Private firms concerned over minimum wage rise
ANKARAThe annual cost of a 30 percent increase in the minimum wage, an election promise by the Justice and Development Party (AKP), will cost the private sector 16 billion Turkish Liras, according to the head of the Istanbul Chamber of Commerce (İTO), as businesses raise concerns over the upcoming hike.
The commission to decide on the minimum wage will convene on Dec. 1, said Former Labor Minister Faruk Çelik on Nov. 11, adding the new government to be founded after the Nov. 1 election that granted single-party rule to the AKP will submit its suggestion of 1,300 liras, or $450, to the commission.
“The minimum wage will be 1,300 liras as of Jan. 1, 2016,” said the former minister, who left the post in August when an interim government was founded.
The business world was largely silent about all parties’ minimum wage pledges before the elections, as most parties offered even higher figures. However, when the promise took a more concrete shape, business organizations started raising concerns.

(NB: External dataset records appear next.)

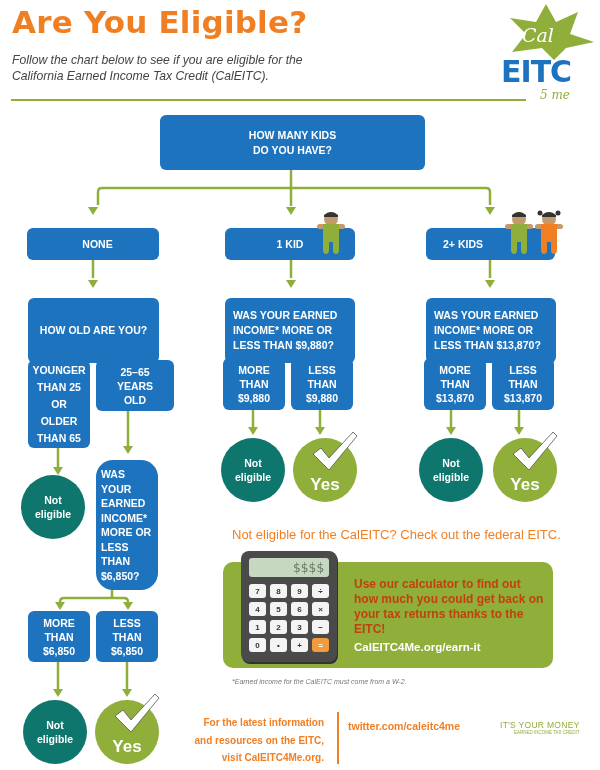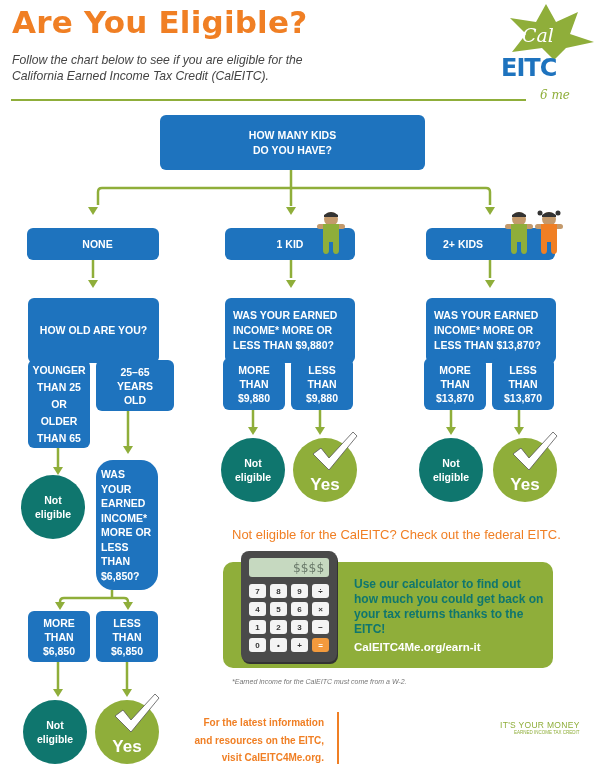"EITC" .logo .eitc { font-size: 24px -> 30px }
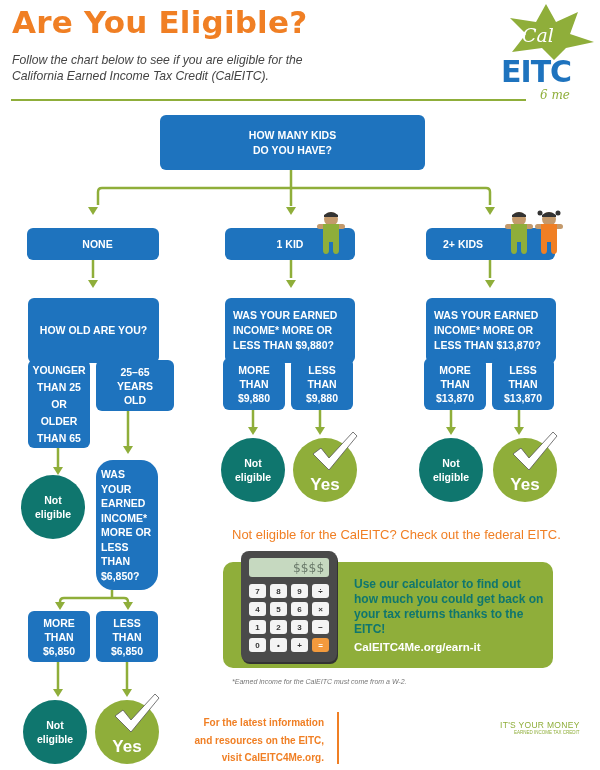"6 me" div.fourme { text: 6 -> 5 }
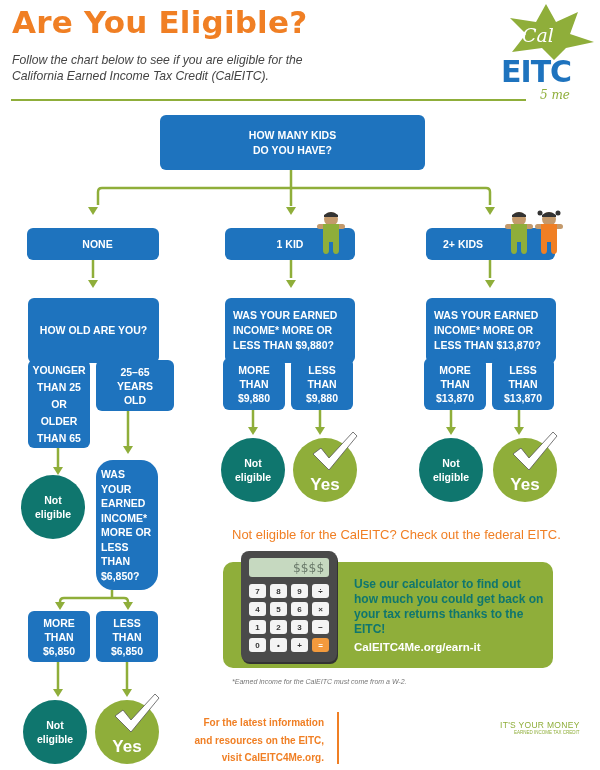"Use our calculator to find" .panel-text { color: #0f766e -> #c2410c }
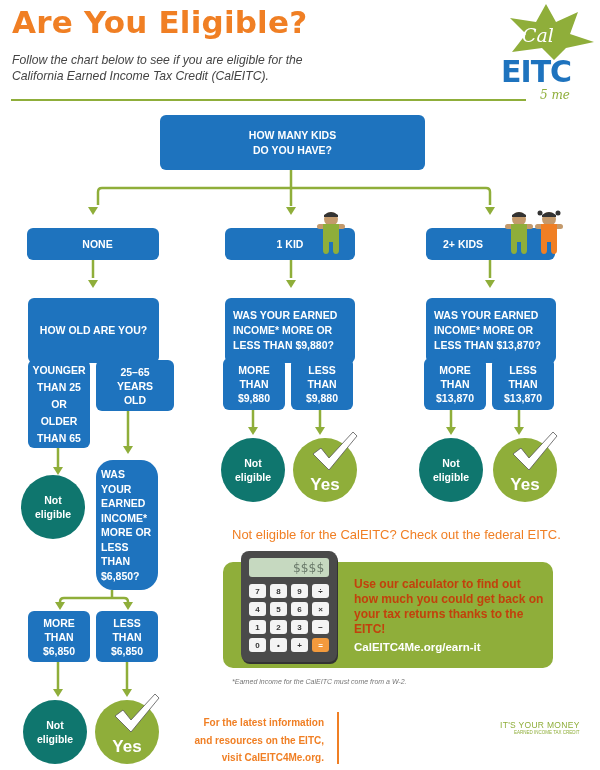"twitter.com/caleitc4me" div { html: none -> <div>twitter.com/caleitc4me</div> }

İTO head İbrahim Çağlar said the rise would bring in 16 billion liras of additional costs for private companies.
Çağlar demanded a discount in the social security fees of then firms in exchange.
The İTO suggestion refers to a 7-billion-lira annual cost for the state.
Ankara Chamber of Industry (ASO) chairman Nurettin Özdebir said the additional burden should be compensated for one or one-and-a-half years.
There are around 12 million employees in Turkey and some 5 million of them are paid the minimum wage, at least on paper. However, some companies illegally tend to show wages lower to avoid higher fees.
The head of Turkey’s largest business organization, TOBB, said he supported a rise in minimum wage, but this should not bring in extra burdens for the companies.
“The cost of the current minimum wage [1,000 liras] is 1,500 liras for the employers. It might be increased of course but we support an increase that would not exceed this cost,” Rifat Hisarcıklıoğlu said, backing a formula that the employees will get 1,300 liras and the state will get 200 liras.
A hike would have a significant effect on inflation that, at 7.58 percent, is currently running well above the Central Bank’s target of 5 percent, Reuters said.
“Do not underestimate the importance of [this],” Bank of America Merrill Lynch said in a note to clients.
“Given that service price inflation is already high and sticky, the sharp increase in the minimum wage would not only hurt companies’ competitiveness, but also push CPI inflation higher.”
Seyfettin Gürsel, the head of the Center for Economic and Social Research (BETAM) at Bahçeşehir University, said a rise in unregistered employment might be expected after a hike in minimum wage.
The AKP swept back into power in national elections on Nov. 1 with nearly 50 percent of the vote after losing its majority in the previous ballot in June 7.
Prime Minister Ahmet Davutoğlu has yet to assign cabinet posts in the new government.